Jeep’s Grand Cherokee is sold in many forms, the least expensive of which is the $41,455 (including $5,000 in total discounts).
You have the Laredo, the cheapest version, and then the Upland, the Altitude, and more, all the way to the $106,045 Trackhawk with its 6.2-litre supercharged V-8. This is nothing short of business genius, creating such a span of different versions of an SUV (sport-utility vehicle) riding on essentially the same mechanical bits and pieces.
And so, while Fiat Chrysler’s Jeep brand ground in 2019, sales down globally, I cannot help but admire the brand. Once, Jeep gets its electrification house in order, I believe Jeep will return to growth. After all, Jeep sales globally have more than doubled in the last half decade.
In any case, Jeep clearly understands the essence of what makes German automakers so profitable and so dominant, especially in the upscale automotive market. That is, they make many versions of the same model, price them up and down the segment range, and keep the product fresh on an ongoing basis. There are 11 versions of the Grand Cherokee in all. Eleven.
My latest Grand Cherokee tester, a Summit model, finished up at $78,780 and could have been costlier, still, if equipped with the 5.7-litre Hemi V-8 ($2,650), versus the standard 3.6-litre V-6 (both equipped with the eight-speed TorqueFlite automatic gearbox).

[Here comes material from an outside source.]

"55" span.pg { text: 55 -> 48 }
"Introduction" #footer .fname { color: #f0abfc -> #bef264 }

Comfort is aided by Jeep’s Quadra-Lift air suspension system and if you do feel inclined to take an $80,000 rig into the bush, you have the Selec-Terrain traction management system to ease the burden of managing all manner of conditions.

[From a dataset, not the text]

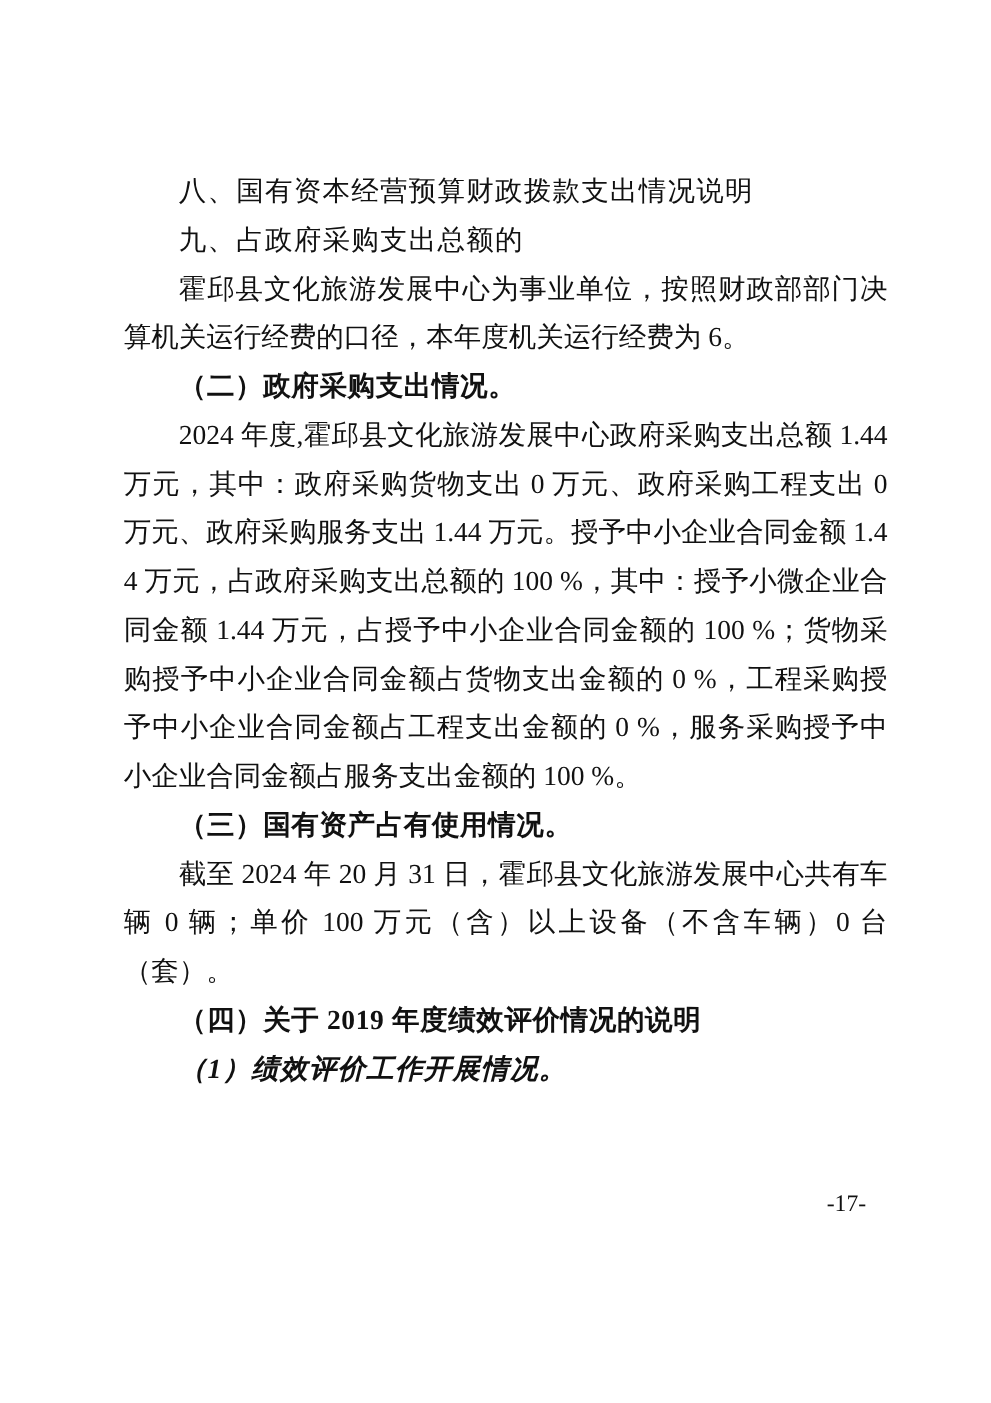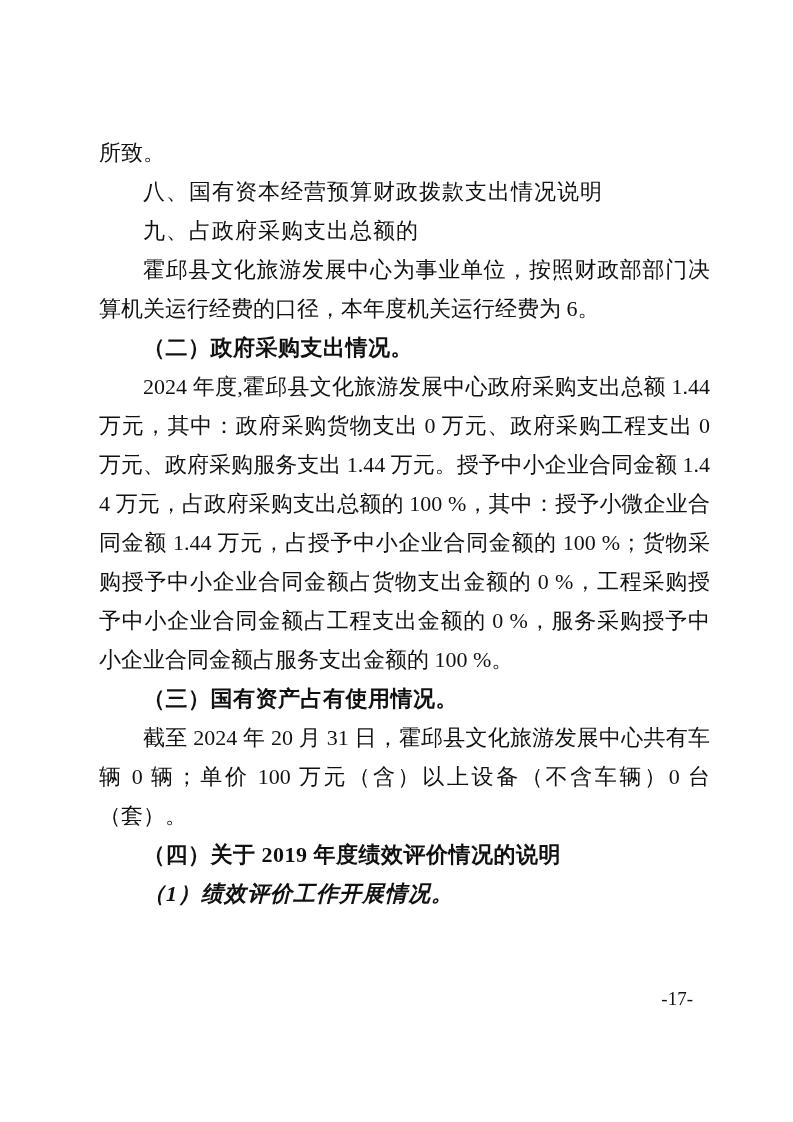"所致。" p.doc-block { html: <p>所致。</p> -> none }
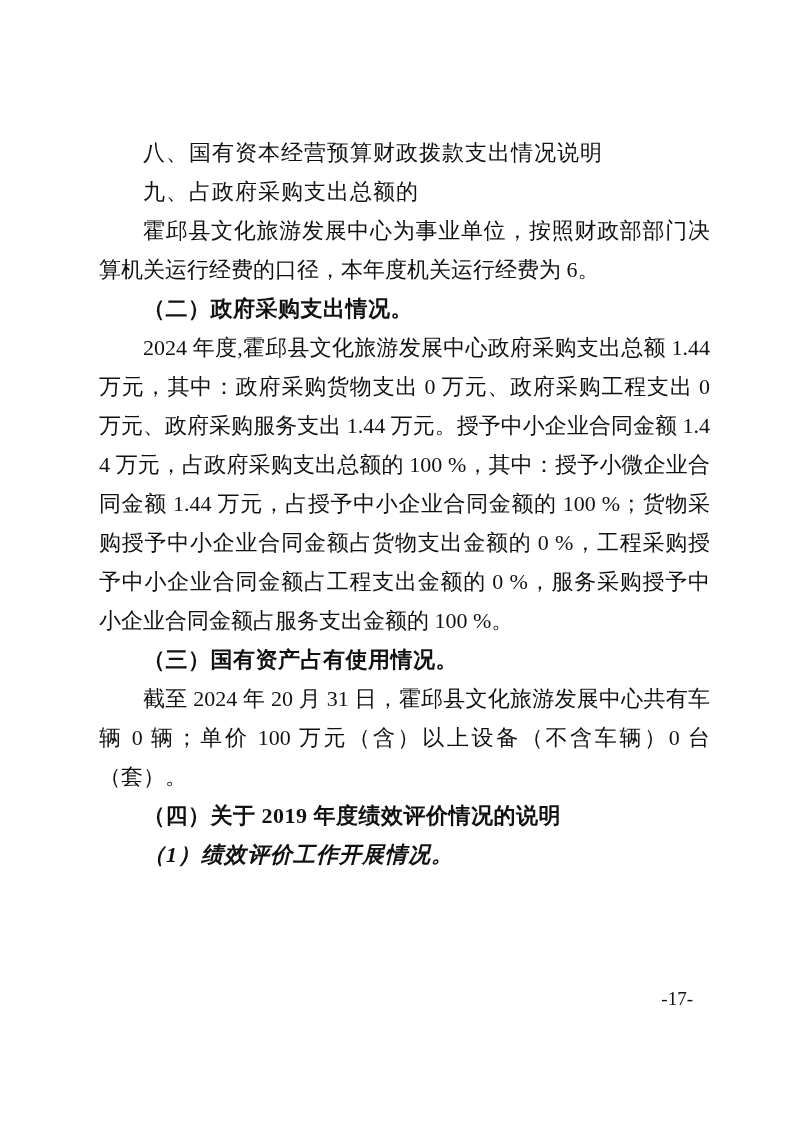"-17-" .page-number { top: 988px -> 953px }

Now, keep in mind, Jeep Canada currently has about $8,000 in discounts on offer for this particular model. Sales sweeteners come and go, of course. But it’s fair to say, if you stretch your payments out over eight years and take Jeep’s current 1.99 per cent rate on borrowed money, you are looking at a weekly payment of about $200. Weekly. From now to 2028.
For that you get a deliciously appointed luxury SUV with a muscular ride, superb fit and finish, rich feeling leather upholstery and perhaps the most easily managed infotainment system – Uconnect – in the business. Alas, the touchscreen is about half the size you’ll find of the screen in a comparable Volvo XC90. Not good, Jeep.
Square as it is, however, the Grand Cherokee has that signature seven-slot grilled, here flanked by bi-xenon headlamps. As a branding exercise, the Grand Cherokee sells itself. If you drive one, the world knows that you embrace an expressive luxury vehicle with a fantastic heritage. In a sense, call it an anti-German luxury SUV.
While Jeep does not offer any sort of electrified Grand Cherokee – nothing with a plug or a hybrid dual powertrain layout – the safety and tech gear includes such gizmos as Forward Collision Warning-Plus, LaneSense Lane Departure Warning-Plus, auto high-beam headlamps and Advanced Brake Assist. Hill Descent Control, Hands-free with Bluetooth, Parallel and Perpendicular Park Assist, a very clear backup camera, and even something as seemingly basic as remote keyless entry.
The weakness here is the engine. The V-6 is strong enough (295 horsepower and 260 lb.-ft. of torque, tow-rated up to 6,200 pounds) and adequate, but it’s not a special engine; FCA offers it in all sorts of models.
Note that if you want to spend tens of thousands more, you could move up to the mind-blowing Trackhawk (6.2-litre supercharged V-8 engine rated at 707 horsepower and 645 lb.-ft. of torque. Performance includes 0-100 km/hour in about 3.7 seconds). Or opt for the Summit’s available $2,650 5.7-litre V-8 (360 horsepower and 390 lb.-ft. of torque with towing capacity of 7,200 pounds).
All told, this a fine SUV, if not a fuel efficient one (12.7 city/9.6 highway litres/100 km), despite the requisite stop/start feature. The next step for Jeep is to electrify its lineup to cut emissions and stretch fuel economy.
Meantime, I’d take this rig over, say, a Mercedes-Benz M-Class.
2020 Jeep Grand Cherokee Summit 4×4
Price as tested: $78,780
Engine: 3.6-litre V-6 (295 horsepower/260 lb-ft of torque).
Transmission: eight-speed automatic.
Fuel economy (litres/100 km): 11.3 combined.